Title-case headlines are harder to define. Think “title” as in “book title”: If you roam through the stacks in a library, you’ll find the words in titles almost universally start with an uppercase letter. The Chicago Manual of Style (Go Maroons!) and the Modern Language Association are the leading proponents of title case. Magazines tend to prefer title case. (A notable exception is The Economist, which has always thought of itself as a newspaper anyway.)
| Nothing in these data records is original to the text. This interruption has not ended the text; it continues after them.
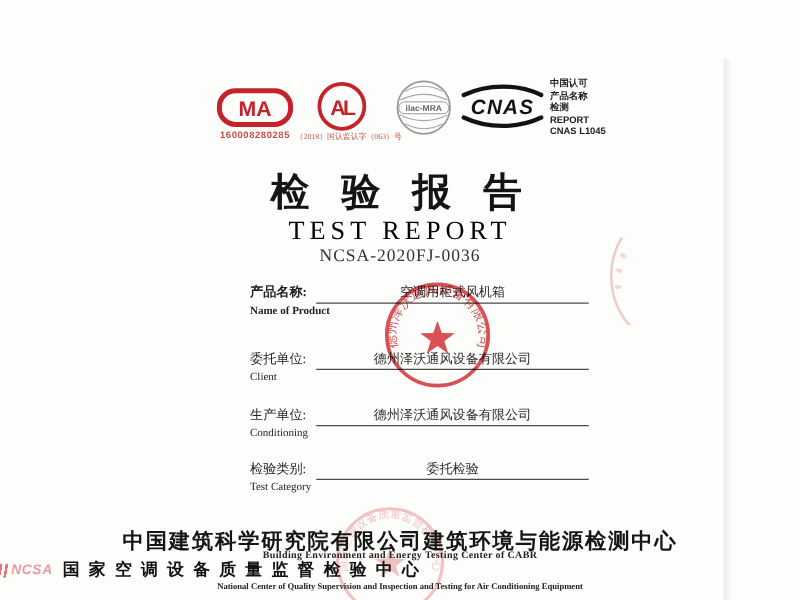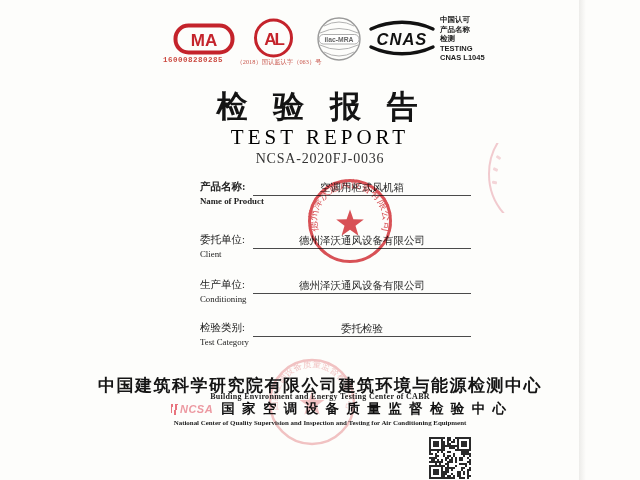--- a/index.html
+++ b/index.html
@@ -3,28 +3,28 @@
 <meta charset="utf-8">
 <style>
   html,body{margin:0;padding:0;}
   body{
     width:640px;height:480px;position:relative;overflow:hidden;
     background:#fdfdfb;
     font-family:"Liberation Serif","DejaVu Serif",serif;
     color:#1c1c1c;
   }
   #page{position:absolute;inset:0;}
-  .abs{position:absolute;}
+  .abs{position:absolute;margin-top:47px;}
   .ctr{left:0;width:640px;text-align:center;}
 
   
   .logo-svg{display:block;}
-  .cma-num{left:163px;top:56px;width:82px;
+  .cma-num{left:163px;top:56px;width:82px;text-align:center;
     font-size:7.5px;letter-spacing:.5px;color:#cc4a41;font-weight:bold;
-    font-family:Liberation Mono, monospace;}
+    font-family:Liberation Sans, sans-serif;}
   .cal-cap{left:232px;top:58px;width:94px;text-align:center;
     font-size:6.3px;color:#c8554b;}
   .acc-block{left:440px;top:15px;font-family:"Liberation Sans",sans-serif;
     font-size:7.5px;font-weight:bold;line-height:9.6px;color:#1d1d1d;}
 
   
   .title-zh{top:86px;font-size:31px;font-weight:bold;letter-spacing:6px;
     word-spacing:6px;color:#141414;}
   .title-en{top:125px;font-size:21px;letter-spacing:4px;color:#000000;}
   .report-no{top:151px;font-size:14px;letter-spacing:.8px;color:#333;}
@@ -41,21 +41,21 @@
   .stamp-main{left:306px;top:177px;opacity:.88;}
   .stamp-footer{left:266px;top:356px;opacity:.30;}
   .edge-stamp-clip{left:486px;top:143px;width:24px;height:70px;overflow:hidden;opacity:.45;}
   .edge-stamp-circle{position:absolute;left:2px;top:-30px;width:118px;height:118px;
     border:2px solid rgba(214,80,100,.65);border-radius:50%;}
   .edge-dot{position:absolute;width:3px;height:5px;background:rgba(214,80,100,.5);border-radius:1px;}
 
   
   .org-zh{top:374px;font-size:17px;font-weight:bold;letter-spacing:1.5px;color:#151515;}
   .org-en{top:392px;font-size:8px;font-weight:bold;letter-spacing:.3px;color:#222;}
-  .center-row{top:400px;left:0;width:508px;display:flex;justify-content:flex-end;
+  .center-row{top:400px;left:0;width:508px;display:flex;justify-content:flex-start;
     align-items:center;gap:8px;}
   .ncsa{display:inline-flex;align-items:center;gap:2px;}
   .ncsa-bars{display:inline-block;width:7px;height:11px;
     background:repeating-linear-gradient(100deg,#e8747e 0 2px,transparent 2px 4.5px);}
   .ncsa-txt{color:#ec99a1;font-style:italic;font-weight:bold;font-size:11px;
     letter-spacing:.5px;font-family:"Liberation Sans",sans-serif;}
   .center-zh{font-size:13.5px;font-weight:bold;letter-spacing:2px;color:#111;}
   .center-en{top:419px;font-size:6.9px;font-weight:bold;color:#222;}
 
   
@@ -105,21 +105,21 @@
       <path d="M5 9 C 24 0 48 0 67 9" fill="none" stroke="#121212" stroke-width="3.4" stroke-linecap="round"></path>
       <path d="M5 27 C 24 36 48 36 67 27" fill="none" stroke="#121212" stroke-width="3.4" stroke-linecap="round"></path>
       <text x="36" y="24.5" text-anchor="middle" font-size="16.5" font-weight="900" font-style="italic" fill="#121212" font-family="Liberation Sans, sans-serif" letter-spacing="1">CNAS</text>
     </svg>
   </div>
 
   <div class="abs acc-block">
     <div>中国认可</div>
     <div>产品名称</div>
     <div>检测</div>
-    <div>TESTING</div>
+    <div>REPORT</div>
     <div>CNAS L1045</div>
   </div>
 
   <div class="abs ctr title-zh">检 验 报 告</div>
   <div class="abs ctr title-en">TEST REPORT</div>
   <div class="abs ctr report-no">NCSA-2020FJ-0036</div>
 
   <div class="abs f-label" style="top:180px;font-weight:bold;">
     <div class="f-zh">产品名称:</div>
     <div class="f-en">Name of Product</div>

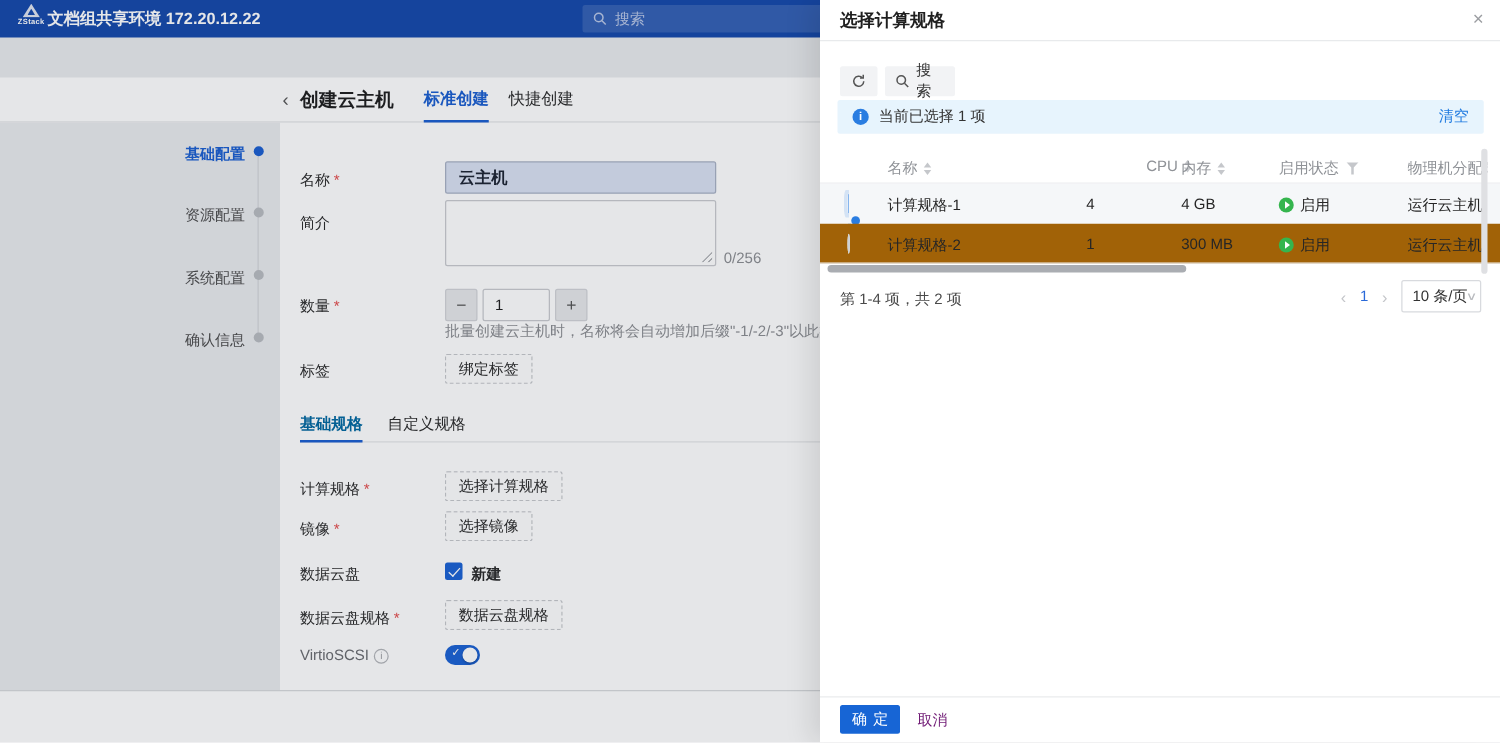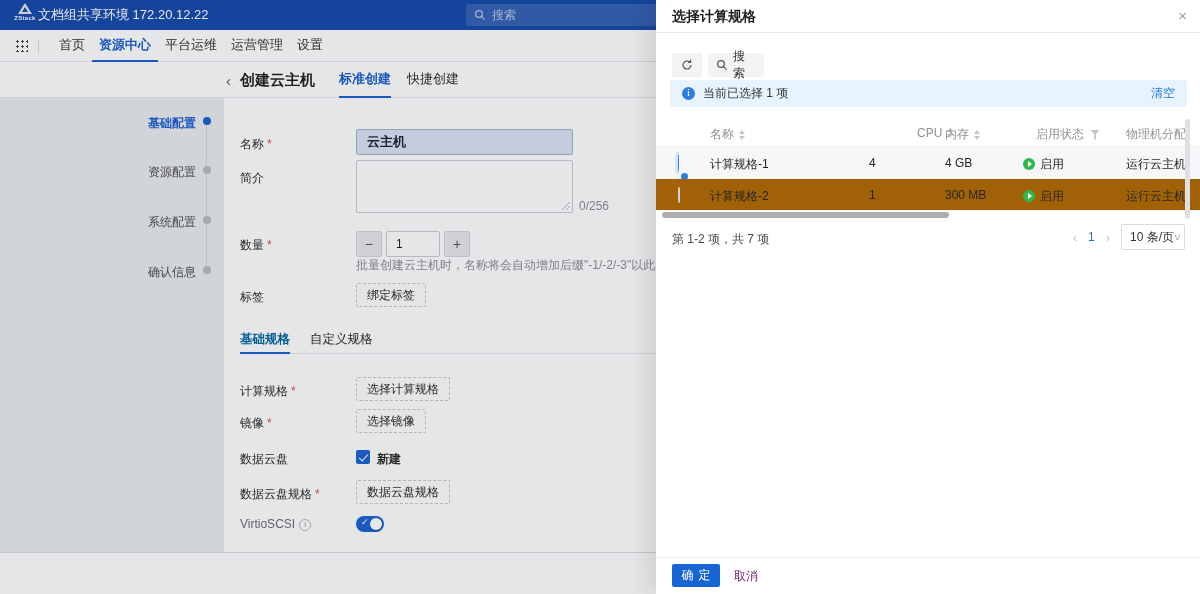--- a/index.html
+++ b/index.html
@@ -6,21 +6,21 @@
   html,body{width:1200px;height:594px;}
   body{font-family:"Liberation Sans","DejaVu Sans",sans-serif;font-size:12px;color:#262626;background:#fff;}
   .stage{position:relative;width:1200px;height:594px;overflow:hidden;background:#e9ebee;}
 
   
   .topbar{position:absolute;left:0;top:0;width:100%;height:30px;background:#164aab;display:flex;align-items:center;z-index:1;}
   .logo{position:absolute;left:12px;top:3px;width:26px;height:24px;display:flex;flex-direction:column;align-items:center;}
   .logo-tri{width:14px;height:11px;background:#dfe4f0;clip-path:polygon(50% 0,100% 100%,0 100%);}
   .logo-tri::after{content:"";display:block;width:6px;height:5px;margin:4px auto 0;background:#164aab;clip-path:polygon(50% 0,100% 100%,0 100%);}
   .logo-text{font-size:6px;color:#ffffff;font-weight:bold;line-height:8px;letter-spacing:.3px;}
-  .env-title{position:absolute;left:38px;top:0;height:30px;display:flex;align-items:center;color:#ffffff;font-size:13px;font-weight:normal;}
+  .env-title{position:absolute;left:38px;top:0;height:30px;display:flex;align-items:center;color:#ffffff;font-size:13px;font-weight:bold;}
   .topsearch{position:absolute;left:466px;top:4px;width:320px;height:22px;background:rgba(255,255,255,0.13);border-radius:2px;display:flex;align-items:center;padding-left:8px;gap:6px;}
   .topsearch .ph{color:#b9c7e6;font-size:12px;}
 
   
   .navbar{position:absolute;left:0;top:30px;width:100%;height:32px;background:#ffffff;border-bottom:1px solid #e3e5e8;display:flex;align-items:center;z-index:1;}
   .appgrid{width:13px;height:13px;margin-left:15px;background-image:radial-gradient(circle,#4d4d4d 1.2px,transparent 1.4px);background-size:5px 5px;background-position:0 0;}
   .nav-divider{width:1px;height:14px;background:#d9dbde;margin:0 13px 0 10px;}
   .nav-item{height:32px;display:flex;align-items:center;padding:0 7px;font-size:13px;color:#333;cursor:pointer;border-bottom:2px solid transparent;}
   .nav-item.active{color:#1b5fd0;font-weight:bold;border-bottom-color:#1b5fd0;}
 
@@ -89,21 +89,21 @@
   .tool-btn.refresh{left:16px;width:30px;}
   .tool-btn.search{left:52px;width:56px;padding:0 8px;}
   .infobar{position:absolute;left:14px;top:80px;right:13px;height:27px;background:#e7f4fd;border-radius:2px;display:flex;align-items:center;padding:0 12px;gap:8px;}
   .info-ico{width:13px;height:13px;border-radius:50%;background:#2a7de1;color:#fff;font-size:9px;font-weight:bold;text-align:center;line-height:13px;flex:0 0 auto;font-style:normal;}
   .infobar .txt{font-size:12px;color:#333;}
   .clear-link{margin-left:auto;font-size:12px;color:#1f7ae0;cursor:pointer;}
 
   
   .thead{position:absolute;left:0;top:119px;width:100%;height:28px;border-bottom:1px solid #ecedef;font-size:12px;color:#8f9297;}
   .th{position:absolute;top:7px;display:flex;align-items:center;white-space:nowrap;cursor:pointer;}
-  .col-name{left:54px;}  .col-cpu{left:213px;margin-left:48px;}  .col-mem{left:289px;}  .col-status{left:367px;margin-left:13px;}
+  .col-name{left:54px;}  .col-cpu{left:213px;margin-left:48px;}  .col-mem{left:289px;}  .col-status{left:367px;}
   .col-strat{left:470px;width:64px;overflow:hidden;}
   .sorter{display:inline-flex;flex-direction:column;gap:2px;margin-left:5px;}
   .car-up{width:0;height:0;border-left:3.5px solid transparent;border-right:3.5px solid transparent;border-bottom:4px solid #c5c7cb;}
   .car-dn{width:0;height:0;border-left:3.5px solid transparent;border-right:3.5px solid transparent;border-top:4px solid #c5c7cb;}
   .funnel{width:10px;height:10px;margin-left:6px;background:#c5c7cb;clip-path:polygon(0 0,100% 0,60% 45%,60% 100%,40% 100%,40% 45%);}
   .trow{position:absolute;left:0;width:100%;height:32px;font-size:12px;color:#262626;cursor:pointer;}
   .trow.r1{top:147px;background:#f5f7f9;}
   .trow.r2{top:179px;background:#a16207;border-bottom:1px solid #f1f2f4;}
   .td{position:absolute;top:9px;white-space:nowrap;}
   .td.radio-c{top:9px;left:22px;}
@@ -142,29 +142,20 @@
     <div class="env-title">文档组共享环境 172.20.12.22</div>
     <div class="topsearch">
       <svg class="mag" viewBox="0 0 12 12">
           <circle cx="5" cy="5" r="3.4" fill="none" stroke="#b9c7e6" stroke-width="1.2"></circle>
           <line x1="7.6" y1="7.6" x2="10.6" y2="10.6" stroke="#b9c7e6" stroke-width="1.2"></line>
         </svg>
       <span class="ph">搜索</span>
     </div>
   </div>
 
-  <div class="navbar">
-    <div class="appgrid"></div>
-    <div class="nav-divider"></div>
-    <div class="nav-item">首页</div>
-    <div class="nav-item active">资源中心</div>
-    <div class="nav-item">平台运维</div>
-    <div class="nav-item">运营管理</div>
-    <div class="nav-item">设置</div>
-  </div>
 
   <div class="titlebar">
     <span class="back">‹</span>
     <span class="pg-title">创建云主机</span>
     <span class="pg-tab t1 active">标准创建</span>
     <span class="pg-tab t2">快捷创建</span>
   </div>
 
   <div class="content-bg"></div>
   <div class="card"></div>
@@ -290,21 +281,21 @@
       <span class="td" style="left:54px;">计算规格-2</span>
       <span class="td" style="left:213px;">1</span>
       <span class="td" style="left:289px;">300 MB</span>
       <span class="td" style="left:367px;"><span class="st-ico"></span><span>启用</span></span>
       <span class="td" style="left:470px;width:64px;overflow:hidden;">运行云主机</span>
     </div>
 
     <div class="vscroll"></div>
     <div class="hscroll"></div>
 
-    <div class="pg-summary">第 1-2 项，共 7 项</div>
+    <div class="pg-summary">第 1-4 项，共 2 项</div>
     <div class="pager">
       <span class="pg-arrow">‹</span>
       <span class="pg-num">1</span>
       <span class="pg-arrow">›</span>
       <span class="size-sel">
         <span>10 条/页</span>
         <span class="caret">∨</span>
       </span>
     </div>
 

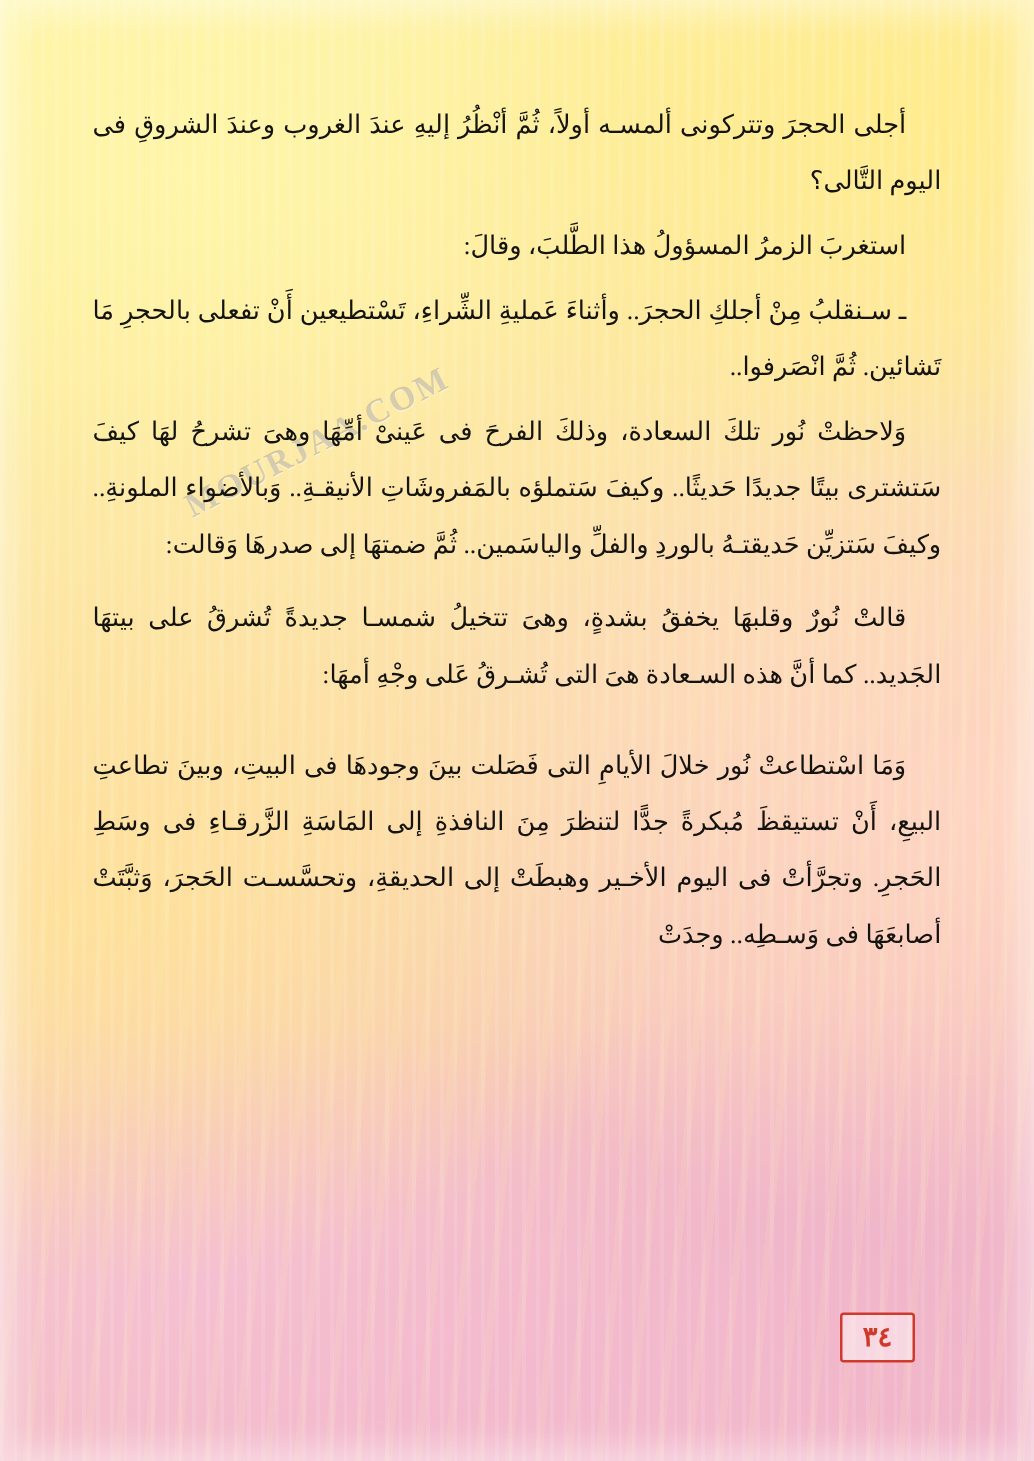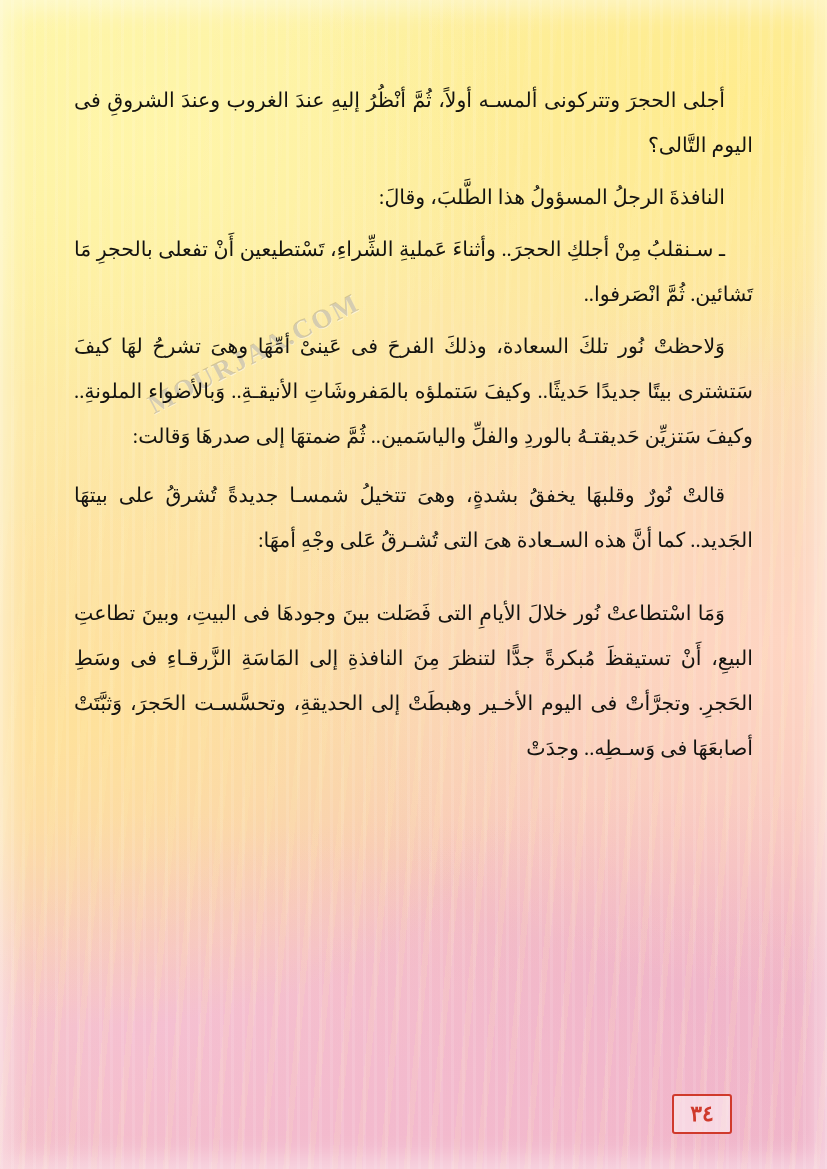--- a/index.html
+++ b/index.html
@@ -122,34 +122,33 @@
     background: rgba(255,255,255,0.45);
     color: #cf3a2b;
     font-family: "Liberation Serif", serif;
     font-weight: 700;
     font-size: 22px;
     display: flex;
     align-items: center;
     justify-content: center;
     z-index: 4;
     direction: rtl;
-    margin-top: 44px;
   }
 </style>
 </head>
 <body>
 
 <div id="page">
 
   <div id="watermark">MOURJAA.COM</div>
 
   <div id="text-block">
     <p class="para">أجلى الحجرَ وتتركونى ألمسـه أولاً، ثُمَّ أنْظُرُ إليهِ عندَ الغروب وعندَ الشروقِ فى اليوم التَّالى؟</p>
     <div class="small-gap"></div>
-    <p class="para">النافذةَ الرجلُ المسؤولُ هذا الطَّلبَ، وقالَ:</p>
+    <p class="para">استغربَ الزمرُ المسؤولُ هذا الطَّلبَ، وقالَ:</p>
     <div class="small-gap"></div>
     <p class="para dash">ـ سـنقلبُ مِنْ أجلكِ الحجرَ.. وأثناءَ عَمليةِ الشِّراءِ، تَسْتطيعين أَنْ تفعلى بالحجرِ مَا تَشائين. ثُمَّ انْصَرفوا..</p>
     <div class="small-gap"></div>
     <p class="para">وَلاحظتْ نُور تلكَ السعادة، وذلكَ الفرحَ فى عَينىْ أمِّهَا وهىَ تشرحُ لهَا كيفَ سَتشترى بيتًا جديدًا حَديثًا.. وكيفَ سَتملؤه بالمَفروشَاتِ الأنيقـةِ.. وَبالأضواء الملونةِ.. وكيفَ سَتزيِّن حَديقتـهُ بالوردِ والفلِّ والياسَمين.. ثُمَّ ضمتهَا إلى صدرهَا وَقالت:</p>
     <div class="small-gap"></div>
     <div class="small-gap"></div>
     <p class="para">قالتْ نُورٌ وقلبهَا يخفقُ بشدةٍ، وهىَ تتخيلُ شمسـا جديدةً تُشرقُ على بيتهَا الجَديد.. كما أنَّ هذه السـعادة هىَ التى تُشـرقُ عَلى وجْهِ أمهَا:</p>
     <div class="gap"></div>
     <div class="gap"></div>
     <p class="para">وَمَا اسْتطاعتْ نُور خلالَ الأيامِ التى فَصَلت بينَ وجودهَا فى البيتِ، وبينَ تطاعتِ البيعِ، أَنْ تستيقظَ مُبكرةً جدًّا لتنظرَ مِنَ النافذةِ إلى المَاسَةِ الزَّرقـاءِ فى وسَطِ الحَجرِ. وتجرَّأتْ فى اليوم الأخـير وهبطَتْ إلى الحديقةِ، وتحسَّسـت الحَجرَ، وَثبَّتَتْ أصابعَهَا فى وَسـطِه.. وجدَتْ</p>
The problem with title case is that it’s confusing to operate under, as TechCrunch’s Panzarino notes. Some publications lowercase articles, conjunctions, and prepositions, while uppercasing so-called “major” words—nouns, verbs, adverbs, prepositions.

This leads to a lot of novice errors by writers, who wrongly conclude that because “to” and “and” are lowercased, small words like “is” are also lowercased. Wrong! “Is” is a form of the verb “to be,” and verbs are capitalized.

If you see a publication whose official style is to lowercase “is” in title-case headlines, please fire everyone there. They are bad people and should be mocked in the public square.

I wince as I look back at the Suck.com archives, where I worked for a glorious if brief period as a copy editor. There, we used some bastardized form of title case, with no rhyme or reason. “The” was lowercased, “a” was uppercased, and prepositions seemed to depend on Ana Marie Cox’s ginger-haired whims. I can only plead being a poorly paid underling.

Another way to handle title case is to simply capitalize everything. This goes against Chicago and MLA style, but it has a great advantage in the fast-paced world of online publishing: There are no rules to remember except that you capitalize every word. BuzzFeed is an example of a site that operates like this.

Sadly, AP, Chicago, and the MLA are all silent on whether or not to capitalize emoji.

Pop A Cap In The Quad-Frap Headline

There’s no consistency about headline style online, no grand consensus. Even within budding media empires like Vox Media, there’s no consistency. It often comes down to the style that a site’s founders grew up under—newspapers or magazines. Vox’s homegrown sites—SB Nation, The Verge, and Vox.com—use sentence case. Recent acquisitions like Eater and Recode use title case.

If there’s a general trend towards sentence case, Gawker Media, where I worked as managing editor of Valleywag from 2007 to 2009, is a counterexample. Within that network of sites, there’s been a slow move to standardize on title case. Valleywag, io9, and Lifehacker all started out with sentence-case headlines. When Valleywag folded into Gawker and io9, much more recently, folded into Gizmodo, they appear to have switched to title case. Lifehacker made the switch at some point in mid-2007, as best I can tell.

Gawker Media founder Nick Denton prefers sentence case for his personal posts—and he even implored his staff in 2013 to consider a switch. Gawker Media still runs on title case, which shows you how much actual control Denton has over his editors.

If you’re starting a publication and setting style, here’s my recommendation: Either go with the trend and pick sentence case or, if you prefer the formality of title case, go with full title case, where every word, large or small, is capitalized. Time is precious, life is short, and as I reach the end of this sentence, we’ve all probably spent as much time as we ever should thinking about how to capitalize headlines.